Washington wants Beijing to change its practice
of artificially keeping its currency, the yuan,
lower in value than the dollar.
Beijing protests. Washington presses on other
issues, such as increasing U.S. flights to China
and allowing financial institutions to offer credit
and debit cards in yuan denominations.
China produces everything from toys to shoes.

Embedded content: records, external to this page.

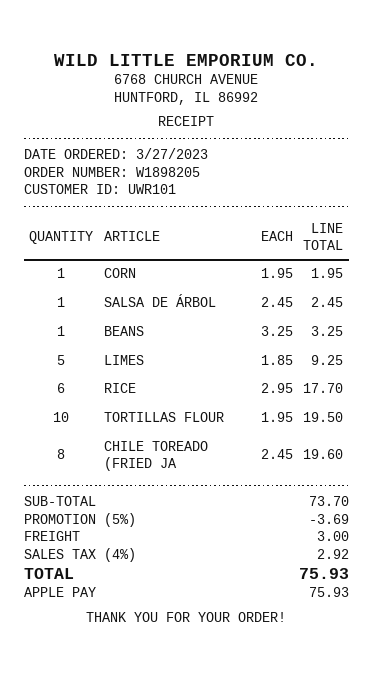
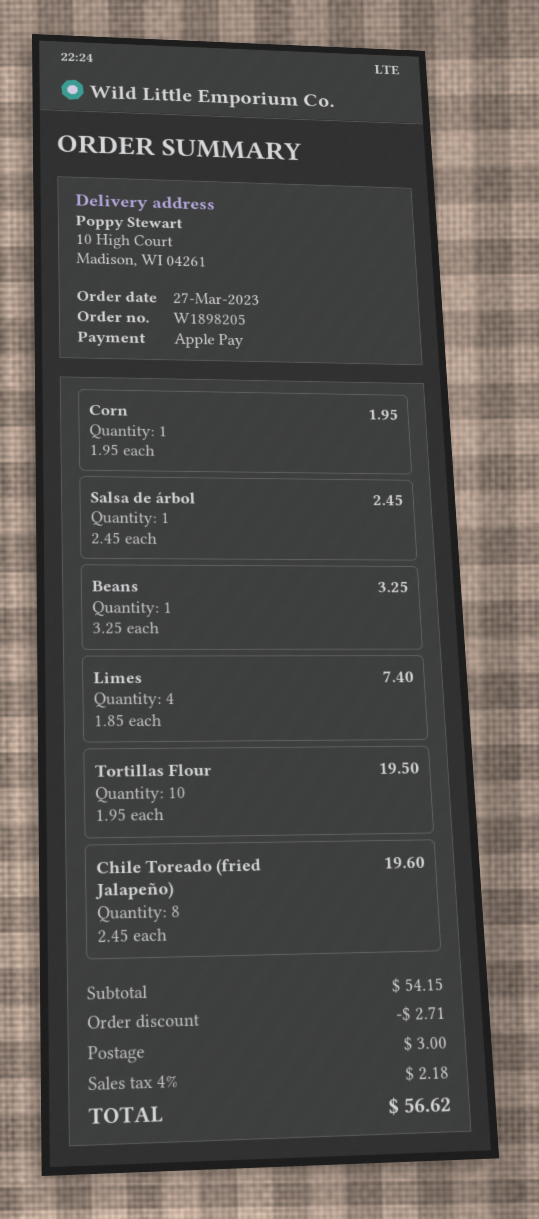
LIMES: 5 x 1.85 = 9.25 -> 4 x 1.85 = 7.40
RICE: 6 x 2.95 = 17.70 -> none
subtotal: 73.70 -> 54.15
discount: 3.69 -> 2.71
tax: 4% = 2.92 -> 4% = 2.18
total: 75.93 -> 56.62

The United States, in turn, buys the toys, the
shoes and the tea. This has created a huge trade
deficit with China, causing some alarm among U.S.
policy-makers.
Economists like Vinod Agarwal of Old Dominion
University consider the trade deficit meaningless
as long as the Chinese buy U.S. assets, such as
mortgage-backed securities, Treasuries or stocks
of U.S. companies.
But the trade deficit has generated $1.2 trillion
in foreign reserves for the Chinese. That's equivalent
to the entire budget of the United States. The
question is, where will China park its money?
Some of that excess cash has bought Treasuries
and $100 billion in mortgaged-backed securities,
both safe investments. In a sense, the Chinese
are bankrolling the U.S.'s budget deficit, just
as Japan did in the early 1980s when it held Treasuries.

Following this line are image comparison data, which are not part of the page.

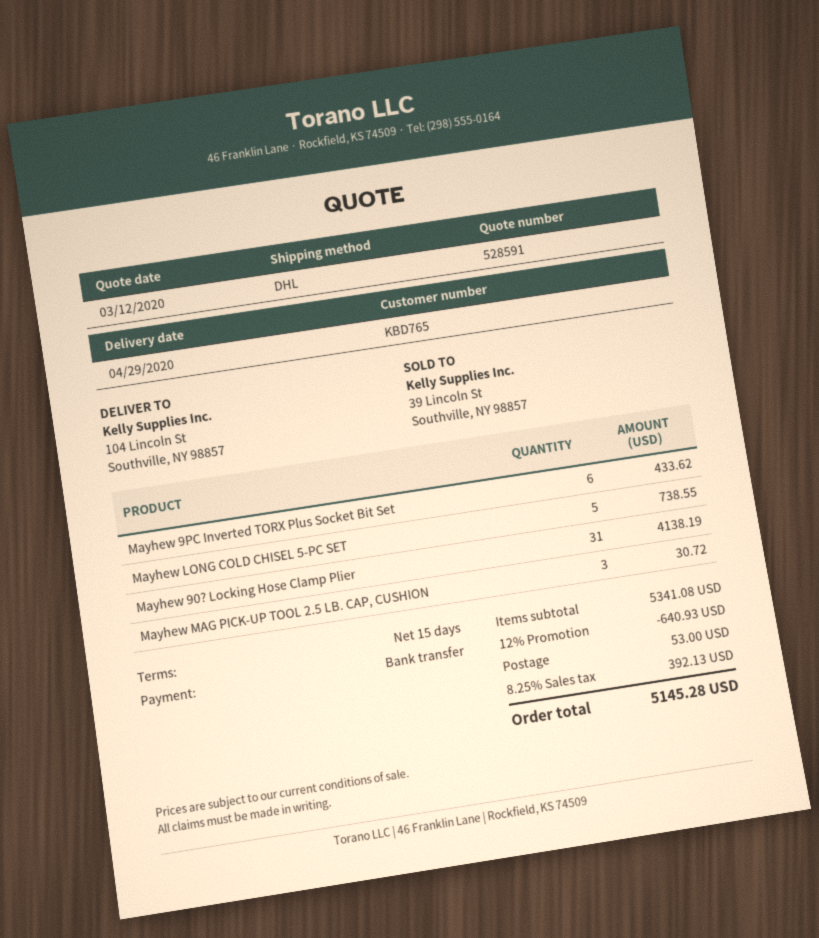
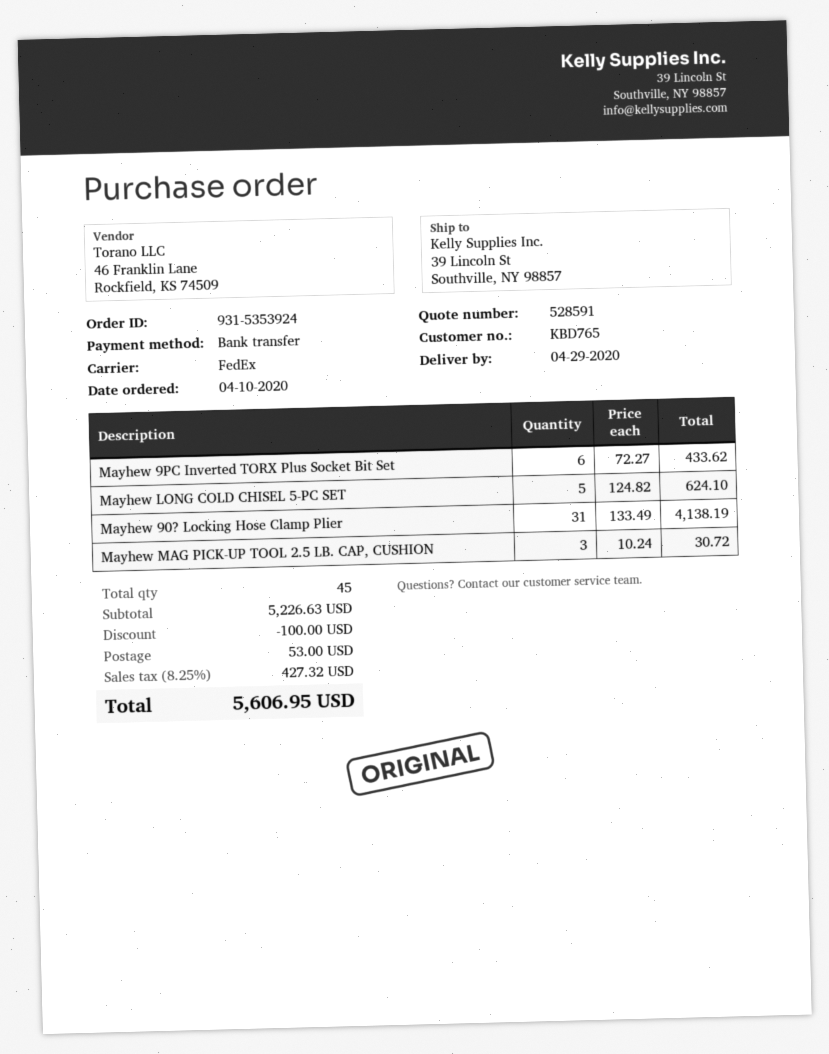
shipping method: DHL -> FedEx
ship to: 104 Lincoln St, Southville, NY 98857 -> 39 Lincoln St, Southville, NY 98857
Mayhew LONG COLD CHISEL 5-PC SET: 5 for 738.55 -> 5 for 624.10
subtotal: 5341.08 -> 5226.63
discount: 640.93 -> 100.00
tax: 8.25% = 392.13 -> 8.25% = 427.32
total: 5145.28 -> 5606.95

While talks, known as the Strategic Economic Dialogue,
between the U.S. and China were progressing last
month, Chinese delegations visited 25 cities in
search of products to buy.
But the biggest news yet was the $3 billion, or
10 percent, stake a Chinese state fund took in
the private equity firm of New York-based The Blackstone
Group.
Maybe some of those billions will trickle into
Virginia.
"What form their investments takes is still
unknown," says Paul Grossman, director of
international trade and investment for the Virginia
Economic Development Partnership. "My guess
is that it will take many forms: from financial
investments, to the purchase of American companies
in order to gain immediate market share, to green-field
manufacturing facilities to large distribution
facilities."
"While China certainly has many self-interests
that are not good for the United States, this is
not one of them," said Jim Flinchum, managing
partner of Bay Capital Advisors in Virginia Beach. "China
is now sitting on a huge amount of U.S. dollars
earning almost nothing. This is a logical way to
improve their return by 'partnering' with one of
our best-known large investment firms."
Flinchum said China's investment is good for the
U.S. because the dollars are recycled back into
the country, and the huge reserve in liquid dollars
held by the Chinese government is reduced.
"I expect to see more recycling of dollars
into the U.S., just like Japan and the OPEC members
did when they held huge dollar reserves," Flinchum
said.
Grossman said that the Chinese have realized that
it is not good to be in a position of being a low-cost
center of manufacturing, so it is in their best
interest to move up in the value chain.
"With these levels of reserves, it only makes
sense to move up the value chain in the world's
largest, most prosperous market, the U.S.," Grossman
said.
"I view this stake in Blackstone as yet another
early indication of the investment activity that
is sure to increase out of China: many forms and
lots of opportunities for them to invest and Virginia
to receive that investment," Grossman said.